Так начал я свою импровизацию. Мне аплодировали. Потом я говорил о родителях, которые научат новорожденного основам жизни, об учителях, обучающих грамоте, о друзьях, протягивающих руку и подставляющих плечо, о женщинах, сулящих блаженство, о соратниках, зовущих в поход, о развлечениях и прочих атрибутах жизни. Мне опять аплодировали. Потом я сказал «но». «Но скоро случится так, — сказал я, — что близкие станут чужими, они обвинят тебя в неблагодарности, а ты будешь жесток и беспощаден с ними; учителя проклянут за то, что ты не последовал их заветам, а ты обвинишь их в лжеучении; женщина изменит, наслаждения жизнью породят скуку, опустошение, разочарование. И ты будешь одинок и никому не нужен…» На сей раз слушатели не аплодировали. Одни подавленно молчали: мол, что правда, то правда. Другие гневались: мол, нельзя так мрачно смотреть на жизнь, мол, живем же мы, и не так уж плохо живем, не голодаем, спим не на улице, выпить что имеем.
Так закончил я свою импровизацию. Настроение у гостей окончательно испортилось. Решили, что пора расходиться по домам. Еле стоявший на ногах хозяин сказал на прощание, что «эти сволочи» (он имел в виду реакционные силы нашего общества) наверняка закатят ему выговор по партийной линии с занесением в учетную карточку, так что придется целый год изображать политическую зрелость и активность, чтобы этот выговор снять. По дороге домой меня остановили здоровые парни (их было четверо на одного), обыскали мои карманы; не обнаружив в них ничего, дали мне пару оплеух и пообещали в следующий раз оторвать бороду, если мои карманы снова будут пусты.
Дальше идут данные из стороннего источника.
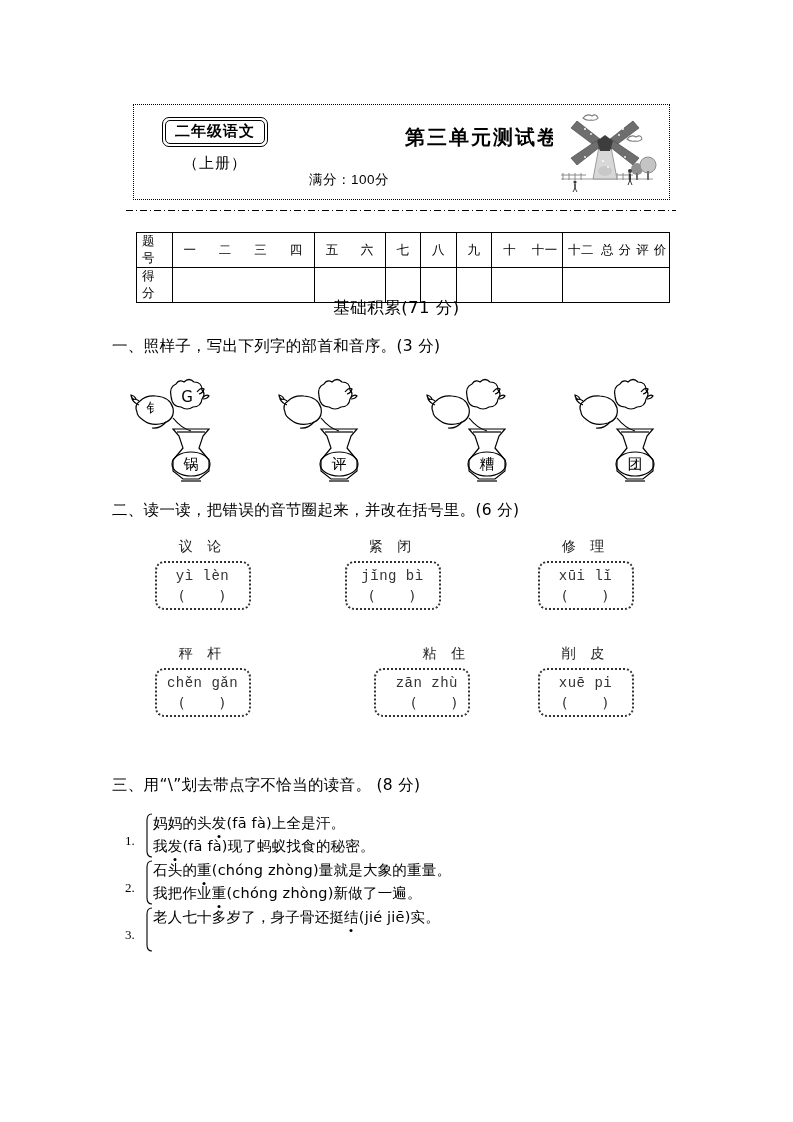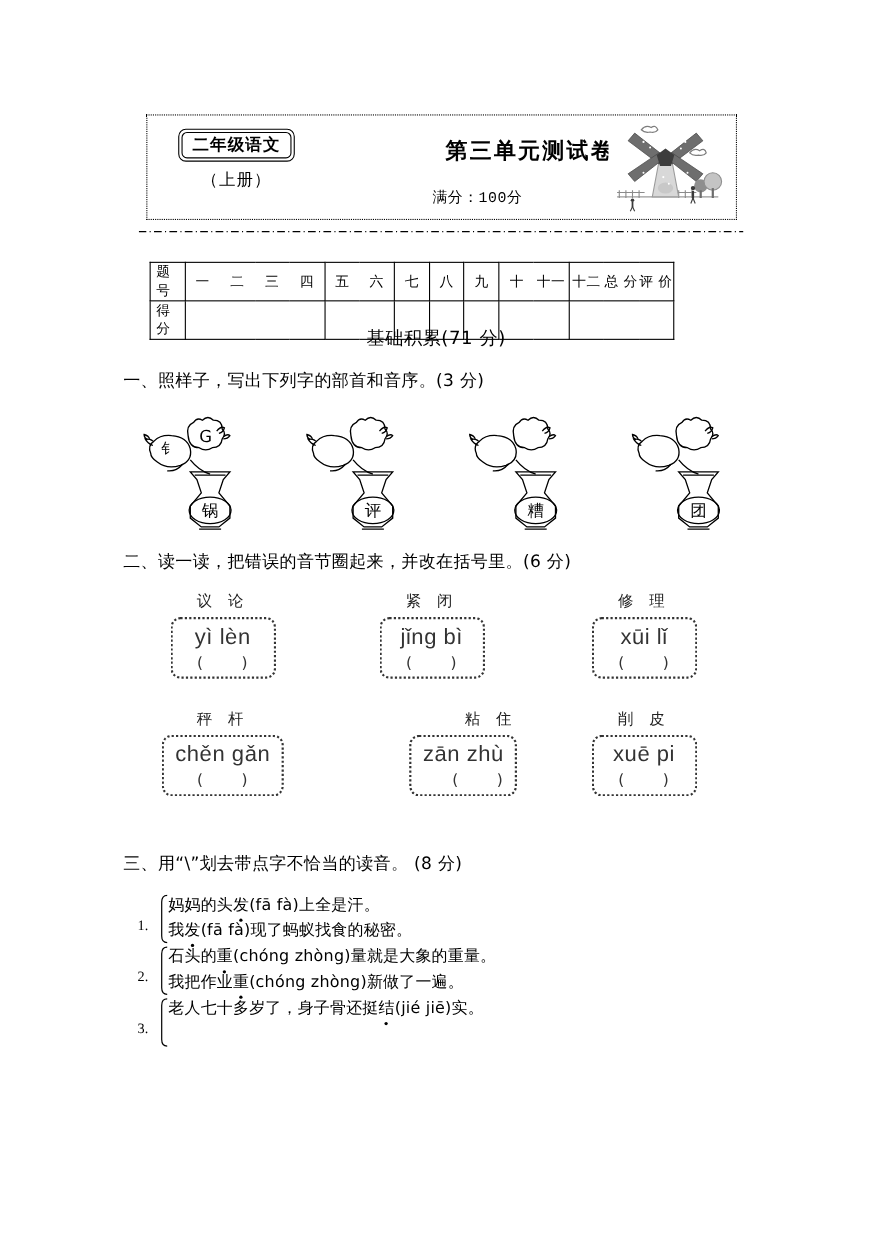"满分：100分" .full-score { font-family: Liberation Mono, monospace -> Liberation Sans, sans-serif; text-align: center -> none }
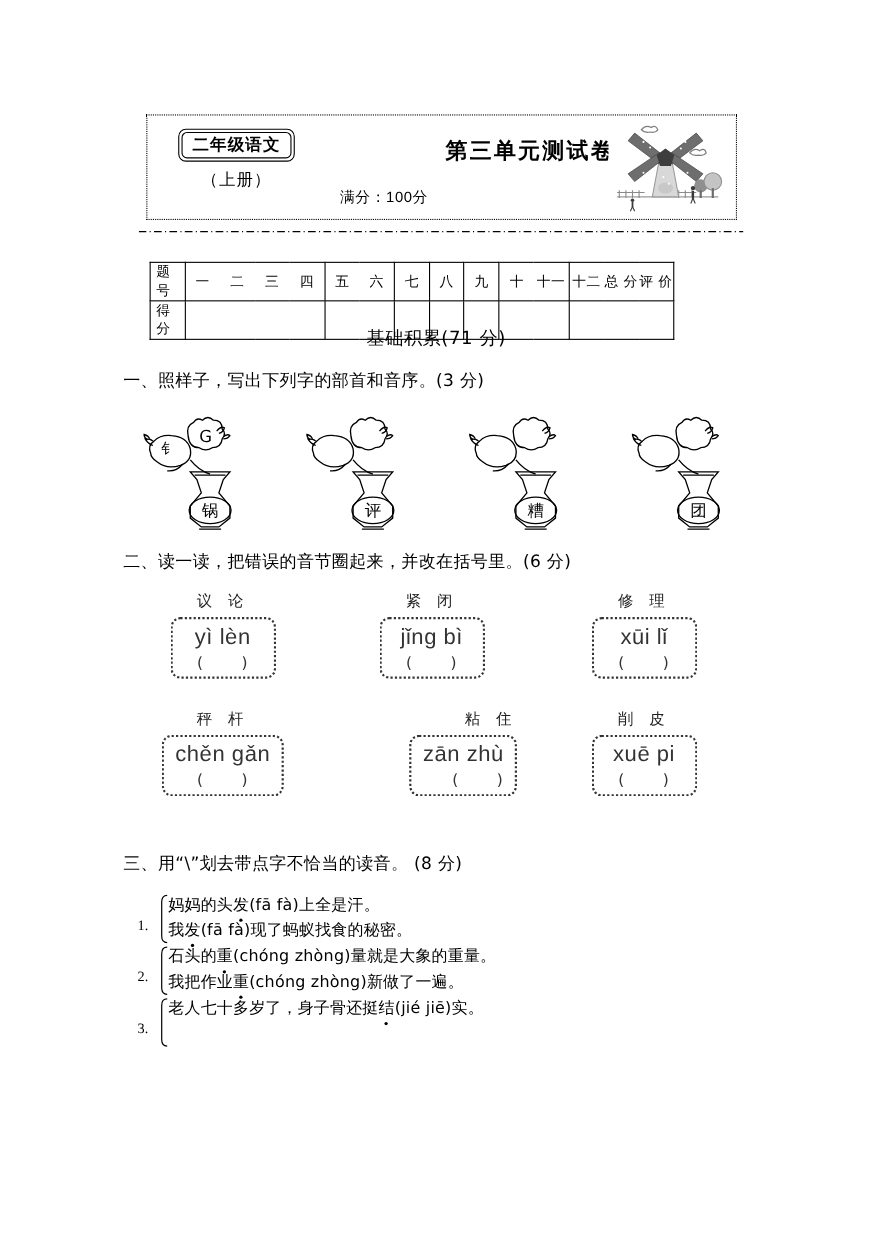"题 号" .score-table { top: 238px -> 232px; width: 477px -> 534px }
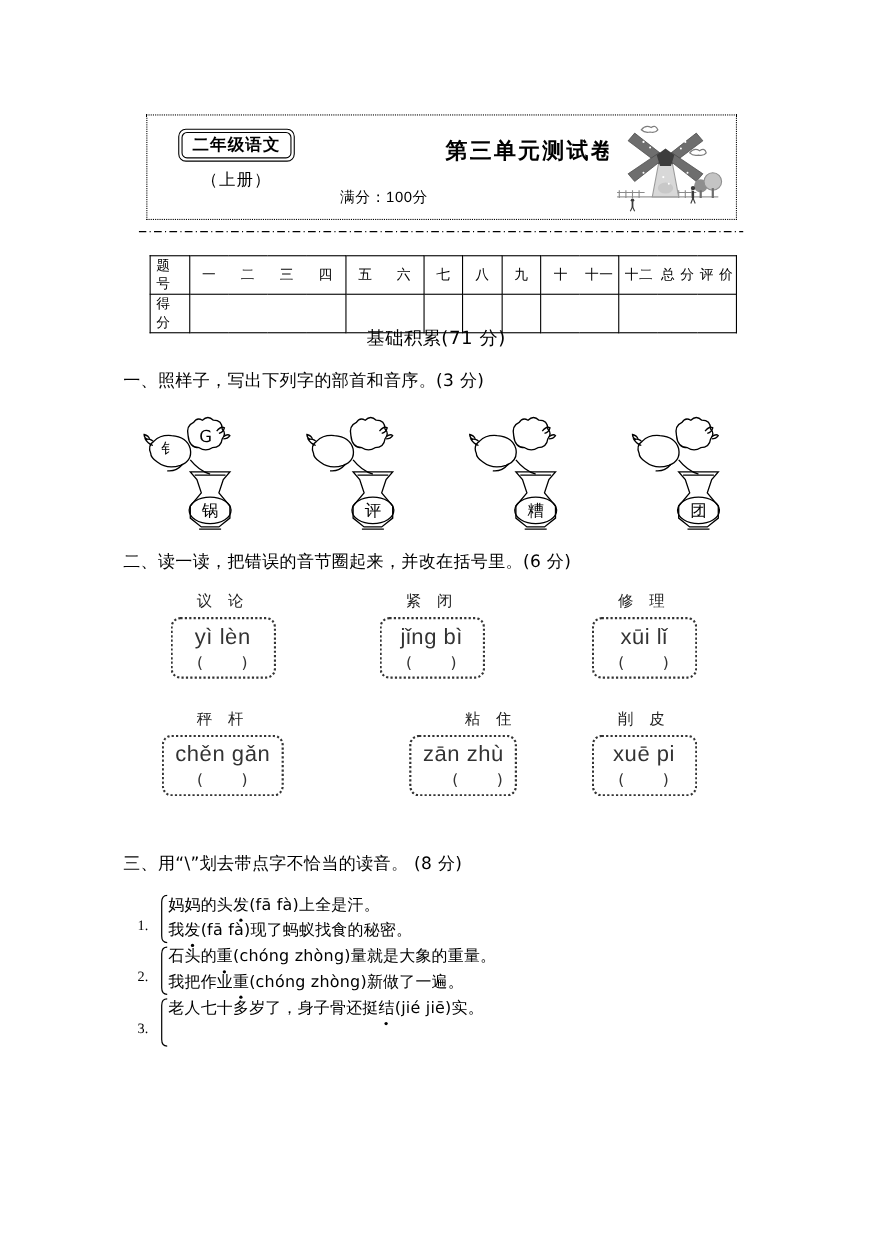"yì lèn" .pinyin-syls { font-family: Liberation Sans, sans-serif -> Liberation Mono, monospace; font-size: 20px -> 14px }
Я обещал исправиться. Входи, родившийся, в прекрасный мир земной! Входи и вкуси от радостей бытия!
Ночь
Лучше умереть среди людей, чем быть живым на безлюдье. Но есть состояние еще страшнее: быть среди множества людей, для которых тебя нет. Это состояние может сравниться лишь с состоянием всесильного Бога в обществе атеистов. В такие минуты я бьюсь головой о стену. Бьюсь не в переносном, а в прямом смысле слова. Причем бьюсь о кирпичную стену, которая выходит на улицу: не слышно ударов. Я не хочу тревожить соседей по квартире и хозяев комнаты, где я за десять рублей в месяц снимаю «угол». «Боже, — шепчу я, — помоги мне пережить это бесконечное мгновение одиночества!» Но молитва моя тщетна, ибо я сам и есть Бог, а Бог не может облегчить собственные страдания. Он может лишь облегчить страдания других, умножив тем самым свои собственные. Бог есть всеобщий врач, неспособный лечить себя и берущий на себя болезни всех излечиваемых им.
— Ну и жилец попался! — слышу я, как говорит хозяйка мужу, — псих какой-то. Все ночи напролет ворочается. Со следующего месяца пусть на пятерку больше платит или пусть катится к чертовой матери!
Утро
Жизнь коротка, но каждое ее отдельное мгновение долго. Особенно когда стоишь в длинной очереди к начальнику милиции. В такие мгновения в голову приходят самые дикие идеи.
— Ну, Лаптев, — спросил начальник вместо приветствия, когда наконец-то подошла моя очередь, и я предстал пред его суровым, но справедливым взором, — что ты на сей раз надумал?
— Хочу изобрести новую религию. Чем я хуже Христа, Будды, Конфуция или Магомета? Вот возьму и придумаю. Делать все равно нечего, а от мыслей голова пухнет.
— Насколько я вижу, у тебя не голова, а морда распухла. И, очевидно, не от мыслей. Работать, Лаптев, надо. Тогда не до мыслей будет.
— Мудро сказано. Первая предпосылка всякой религии — мыслящее безделье. Занятой человек не способен придумать даже паршивый анекдот, а не то что религию. Между прочим, Будда полсотни лет бездельничал, пока не додумался до нескольких банальных постулатов своей веры.
— Это было при капитализме, Лаптев. Мы бы такого не допустили. У нас тебе бездельничать и полгода не позволим, не надейся. И зачем тебе, Лаптев, новую религию выдумывать, если мы от старых до сих пор избавиться никак не можем?